Leverage data to understand changing trends
Access to data-driven insights can help businesses and governments better understand real-time trends for effective political and strategic decision-making, in a rapidly changing business and social environment.
The world has gone through an unprecedented time marked by prolonged lockdowns and an increased need for social distancing. It has changed the way we live, travel, work, shop and do business.
Many of these changes were short term. Strict and sometimes restrictive protocols during the peak of covid-19 slowly loosen towards a “new normal.”
Some changes, however, are here to stay. Masking and social distancing are still necessary, and the benefits of minimizing human contact have become entrenched in general behavior. This is reflected in consumption patterns that drive potential long-term changes, changes in the workplace, and change in a host of other areas of business and governance.
For all companies too, this period has been a testing ground like no other, forcing them to pause, observe, understand and react in innovative ways. Organizations are still grappling with the slowdown caused by covid. The challenge has been twofold: tackle the downturn in business, while ensuring that they are at the forefront of digital adoption, meeting the demands of their systems and technological infrastructure created by the attraction of digital payments. .
look for answers
This is a one-of-a-kind phase, when almost everyone is looking for answers to new questions and patterns that are not easily obvious. The need of the hour is timely and relevant information / data. It’s by staying up to date with current trends, such as new patterns of consumer spending and emerging fintech solutions, that we can harness the data-driven insights that businesses and governments around the world can use.

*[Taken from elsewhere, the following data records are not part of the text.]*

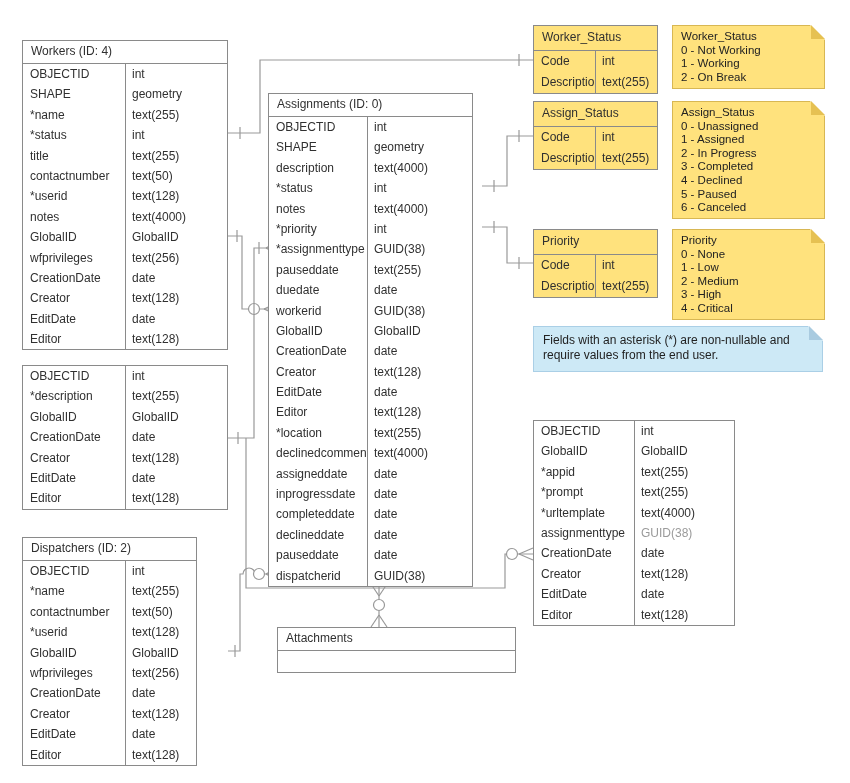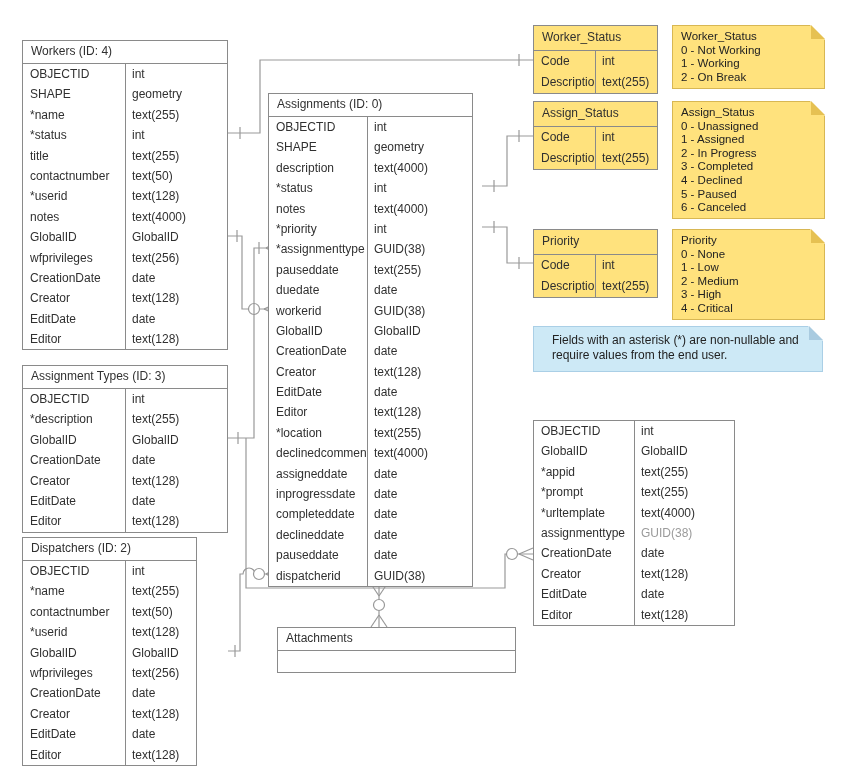--- a/index.html
+++ b/index.html
@@ -25,21 +25,21 @@
   .ylw .row{height:21px;line-height:21px}
   .ylw .cname{width:61px}
   .emptyrow{height:21px}
 
   .note{position:absolute;z-index:2;background:#ffe27d;border:1px solid #d8b753;box-sizing:border-box;
         padding:4px 8px;font-size:11.5px;line-height:13.6px;color:#222}
   .fold-cut{position:absolute;top:-1px;right:-1px;width:0;height:0;
             border-top:15px solid #fff;border-left:15px solid transparent}
   .fold{position:absolute;top:-1px;right:-1px;width:0;height:0;
         border-bottom:14px solid #e6c152;border-right:14px solid transparent}
-  .note-blue{background:#cde9f6;border-color:#aacfe6;font-size:12px;line-height:15px;padding:6px 18px}
+  .note-blue{background:#cde9f6;border-color:#aacfe6;font-size:12px;line-height:15px;padding:6px 9px}
   .note-blue .fold{border-bottom-color:#a9cbe0}
 </style>
 </head>
 <body>
 
 <div class="canvas">
 
   <svg class="wires" width="850" height="783">
     <g>
       <polyline points="228,133 260,133 260,60 533,60"></polyline>
@@ -150,21 +150,20 @@
           <div class="ctype">date</div>
         </div>
         <div class="row">
           <div class="cname">Editor</div>
           <div class="ctype">text(128)</div>
         </div>
       </div>
   </div>
 
   <div class="tbl wide" style="left:22px;top:365px;width:206px">
-    <div class="hdr">Assignment Types (ID: 3)</div>
     <div>
 
     <div class="row">
           <div class="cname">OBJECTID</div>
           <div class="ctype">int</div>
         </div>
         <div class="row bold">
           <div class="cname">*description</div>
           <div class="ctype">text(255)</div>
         </div>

Covid-19 has also precipitated a rapid move towards contactless and digital payments. With the rise of e-commerce, new era payment options such as QR codes, UPI, pay by account, contactless cards and wearable devices have seen rapid adoption. According to a study by Mastercard, 49% of Indian consumers prefer to use less cash for payments. Contactless payments in India have grown 15-fold in the past 18-20 months, with 77% of study participants saying they’re here to stay.
Consumer spending habits have also changed dramatically. Before the pandemic, more than 31% of spending was on items such as clothing, accessories and 24.14% on consumer electronics, while groceries accounted for 17%. Today, consumers spend almost 45% on groceries and food.
In terms of emerging technology trends, covid-19 has accelerated digital adoption and the transition to the cloud, with 90% of business decision makers saying it has been ‘higher’ to ‘significantly higher’ than expected . Another key trend is an increased interest of organizations in cybersecurity, data analysis and cyber fraud than before.
With the shift to working from home, India experienced large-scale reverse migration as people returned to their hometowns to work virtually. The pandemic has also seen an increase in professional transitions, with the post-pandemic transition increasing by 3.4%. Today, flexible work options that don’t affect the volume and quality of work are the new normal. Additionally, with employees being more open to joining smaller startups, this poses a greater challenge in terms of attrition and talent shortages in some areas.
major health problems
The pandemic has also raised major health concerns, and as local governments grapple with this crisis, they rely heavily on technology to provide virtual medical services. In addition, travel was clearly one of the most affected sectors, and the gradual recovery of business now takes on a more secure, contactless and digitized avatar. For example, transport authorities around the world have tried to reduce cash and physical tickets, especially when traveling locally. This trend has now accelerated.
The role of data analytics in how we rethink and reconfigure business processes and policies has been recognized over time. However, this difficult phase has shown the world that harnessing data-driven insights can dramatically improve our understanding of consumers and the resulting changes in industries, governments and the world.
Data may be the most valuable currency in the new reality that continues to unfold. It’s time to unleash its potential for growth and global improvement by business leaders and governments around the world.
Rajesh Chopra is Director and Senior Vice President of Data and Services for Mastercard – South Asia.